清高の ニュースの感想 令和版

題名川柳・内容超一流!

ジャーナリズム 崩壊どうやら ホントかな

上杉隆さんの『ジャーナリズム崩壊』(幻冬舎新書)発売を記念して、力及ばずながら、私なりの「ジャーナリズム崩壊」を指摘しようと思う。なお、ジャーナリズムとは、広辞苑(第4版)によると、「新聞・出版・ラジオ・テレビなどで時事問題の報道・解説・批評などを行う活動。また、その事業(界)」のことである。

1.まずは、今日発売の週刊文春8月7日号の広告(読売新聞2008年7月31日朝刊9頁(仙台では))。

見出しは、『「誰でもよかった」だと、フザケルな』。しかし、「フザケ」ているのは、週刊文春のほうだ。とりわけ、『「甘えてる」人生の達人が若者を叱る』のところ。

佐藤愛子さんの記事の見出しは、「戦前の教育を復活せよ」。しかし、戦前の教育を施しても、不可解な犯罪が起こることは、管賀江留郎『戦前の少年犯罪』(築地書館)を見れば明らか。今時のブロガーでも、こんなふざけた提言はしないな。歳をとって、勉強をしなくなれば、恥ずかしいことでも平気で載せるようになるみたいだ。

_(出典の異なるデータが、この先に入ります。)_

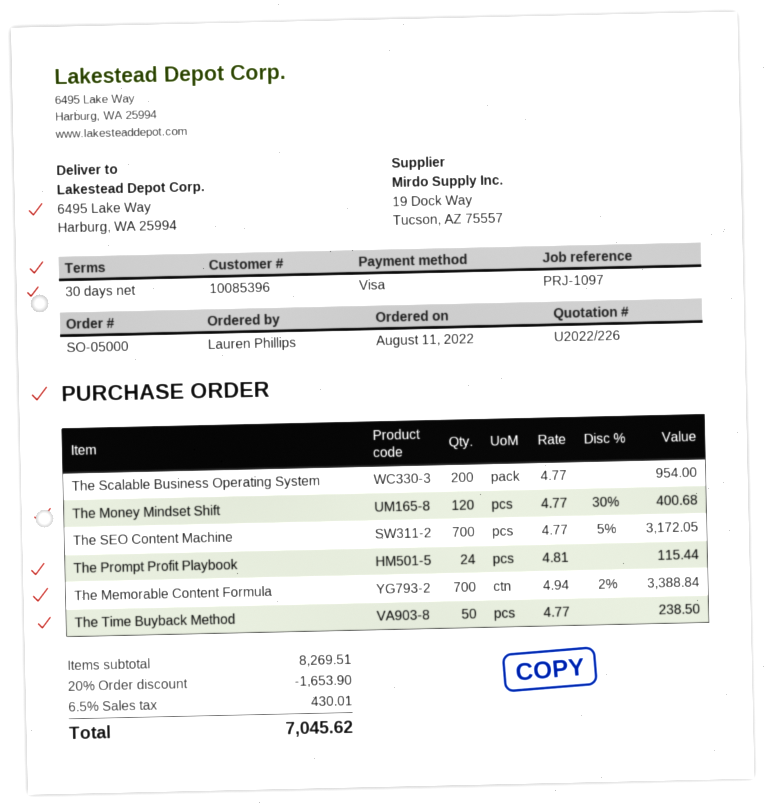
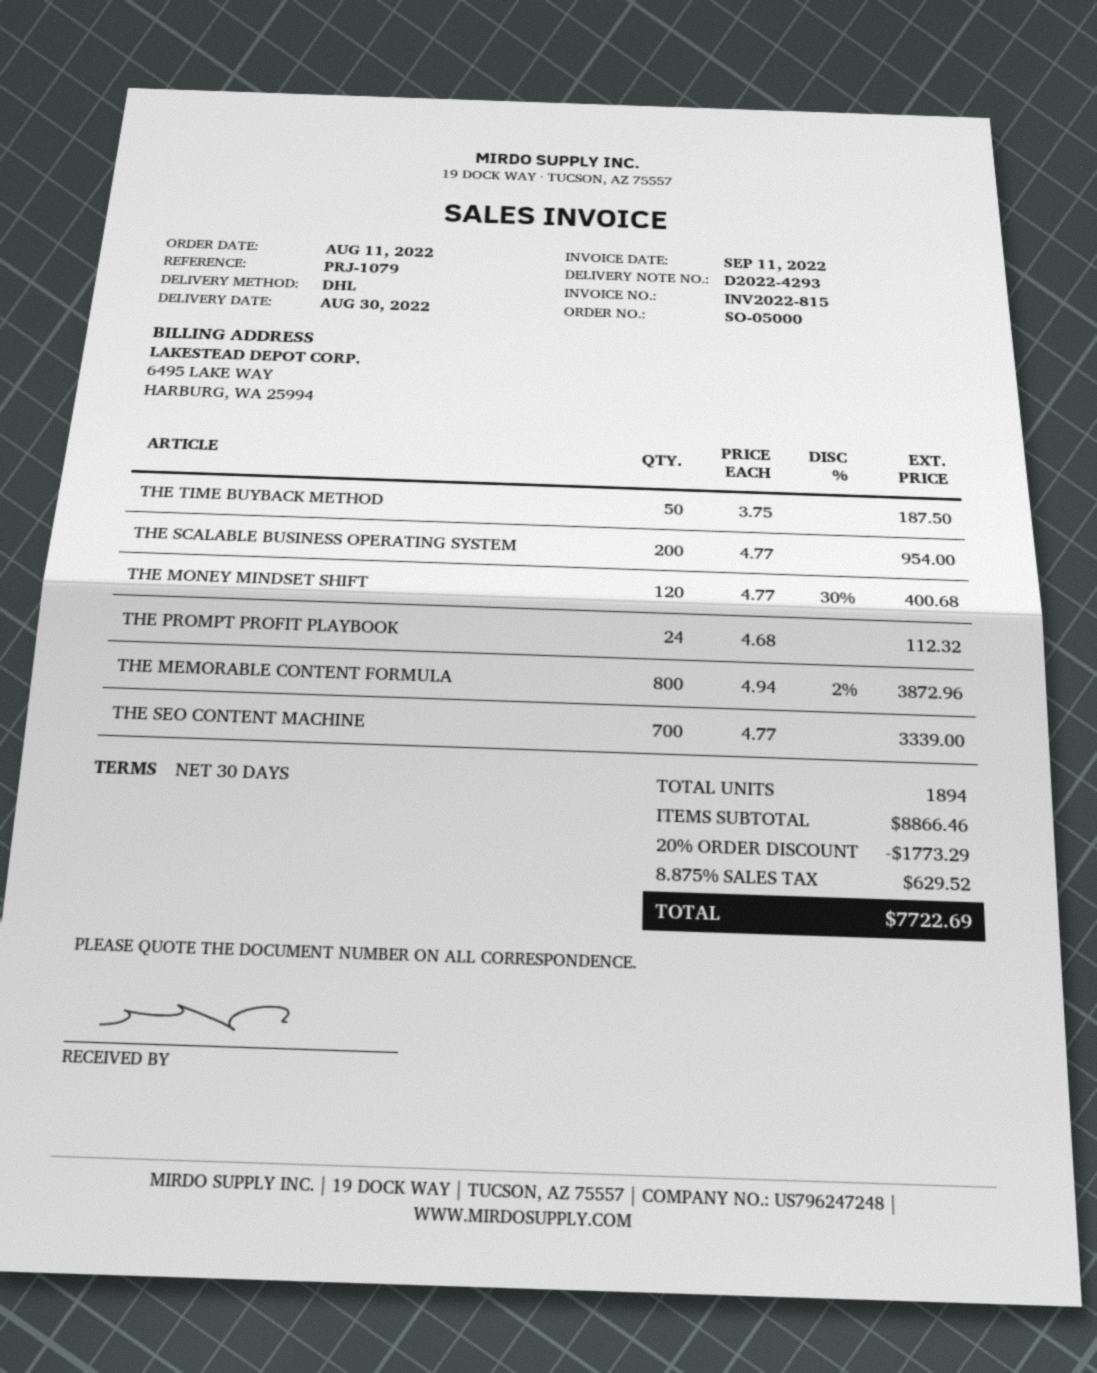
reference: PRJ-1097 -> PRJ-1079
The SEO Content Machine: 700 x 4.77 - 5% = 3172.05 -> 700 x 4.77 = 3339.00
The Prompt Profit Playbook: 24 x 4.81 = 115.44 -> 24 x 4.68 = 112.32
The Memorable Content Formula: 700 x 4.94 - 2% = 3388.84 -> 800 x 4.94 - 2% = 3872.96
The Time Buyback Method: 50 x 4.77 = 238.50 -> 50 x 3.75 = 187.50
subtotal: 8269.51 -> 8866.46
discount: 20% = 1653.90 -> 20% = 1773.29
tax: 6.5% = 430.01 -> 8.875% = 629.52
total: 7045.62 -> 7722.69

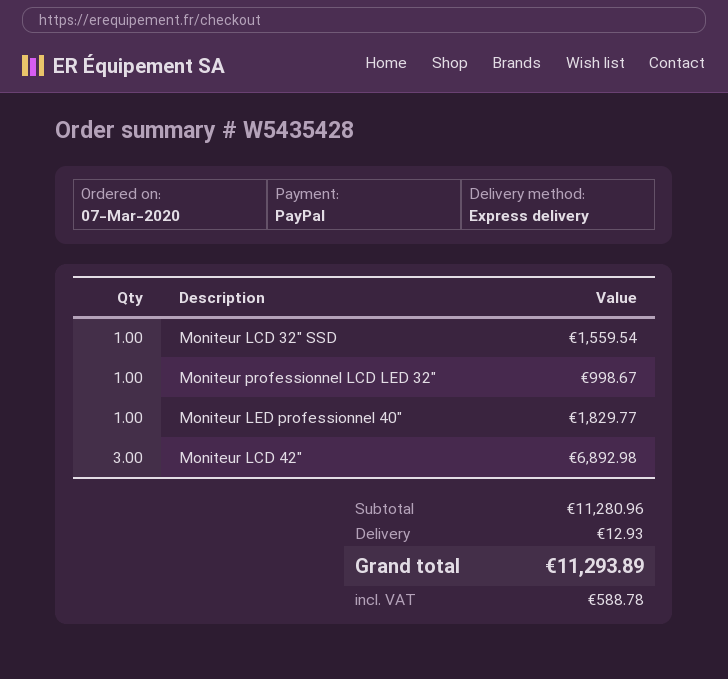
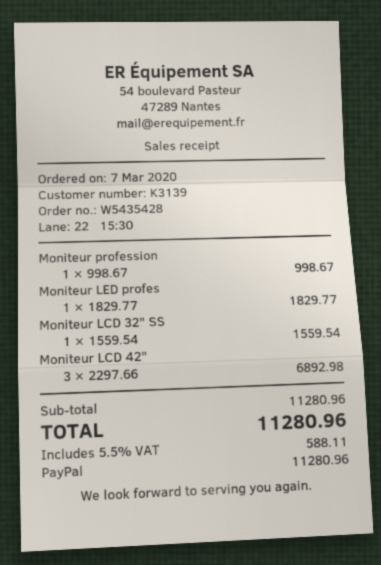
shipping: 12.93 -> none
tax: 588.78 -> 588.11
total: 11293.89 -> 11280.96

曽野綾子さんの記事の見出しは、「犹爐砲燭き瓩砲禄渡働を」。これも無知丸出し。そもそも「死にたい」という人がすべて人を殺すわけではない。また、「死にたい」という人は、うつ病の疑いがある場合がある。仮にうつ病ならば、本当に死んでしまうかもしれないので、「死にたい」ということを聞いた場合は、重労働ではなく、すみやかに専門家などに相談することが重要なのだ。曽野さんは、人の命などどうでもよいと思っている醜い心をお持ちのようだ。

2.今日の読売新聞朝刊2頁(仙台では。東京では7月30日夕刊)「よみうり寸評」(http://www.yomiuri.co.jp/editorial/column2/news/20080730-OYT1T00491.htm
も素人レベル。

ナイフを持つことが卑怯なことぐらい、わかってるって。そんなことじゃなく、このような事件が頻発する背景を短いながらも分析してほしいのだ。もっとも、このような分析も慎重でなければならない。そもそもまだ有罪が言い渡されていないから、無罪が推定されているので、寸評も分析の発表も勇み足であろう。それにしても、ヒキョーヒキョーと叫んでいればコラムになっちゃうのだから、日本のジャーナリズムって、本当にアマい。

3.上杉隆『ジャーナリズム崩壊』(前述)を立ち読みした。なぜこの本を立ち読みしたのかというと、「匿名で人を批判するのは日本の新聞だけ」という見出しに惹かれたからである。本当にそうなのか、根拠が薄弱なのかは読者の皆様に任せるが、以下では、この本を立ち読みした感想を述べたい。

匿名批判について載っていたのは、例の素粒子事件。「「死に神」報道」と書いてあるが、「死に神」は報道(広辞苑第4版によると、「社会の出来事などを広く告げ知らせること。ニュース」)ではない。コラム(広辞苑第4版によると、「新聞、雑誌の囲み記事。短評欄」)である。言葉を厳密に使えないのでは、空しい批評にしかならないだろう。

その中では、謝罪するか、きちんと戦うかをすべきであると書いてある部分には好感が持てた。しかし、匿名と絡めたので、すべてが台無しである。すなわち、実名ならば、表現がここまで表現が悪くならなかっただろうという趣旨のことが書いてあったのだが、内容の問題であって、匿名の問題ではないだろう。

そもそも、上杉さんは、匿名表現の重要さをご存じないのではないか。新聞社に所属して匿名は情けないと私も思うが、権力による弾圧などから守られるために、匿名の表現が保障されることは重要なのである。また、事情があって匿名の場合もあろう(ジャーナリズムとは違うが)司馬遼太郎みたいに)。さらに、知る方としては、内容が最重要であって、匿名だから書けるのであれば、匿名で書いたほうがいいだろう(訴訟の場合は、まずは出版社を訴え、その後に調べればよい)。

なお、著者の「日本だけ」という根拠は、アメリカ以外めぼしい例がなかったが、おそらく本当なのだろう。あと、全体的に、朝日新聞を取り上げたページが多いように感じたが、2つの意味でダメである。1つは、単に朝日だけを叩きたいという動機の疑いがある、1つは、朝日だけがジャーナリズムだという誤解を招くということである。

4.以上のように、日本のジャーナリズムは、本当に崩壊しているようだ。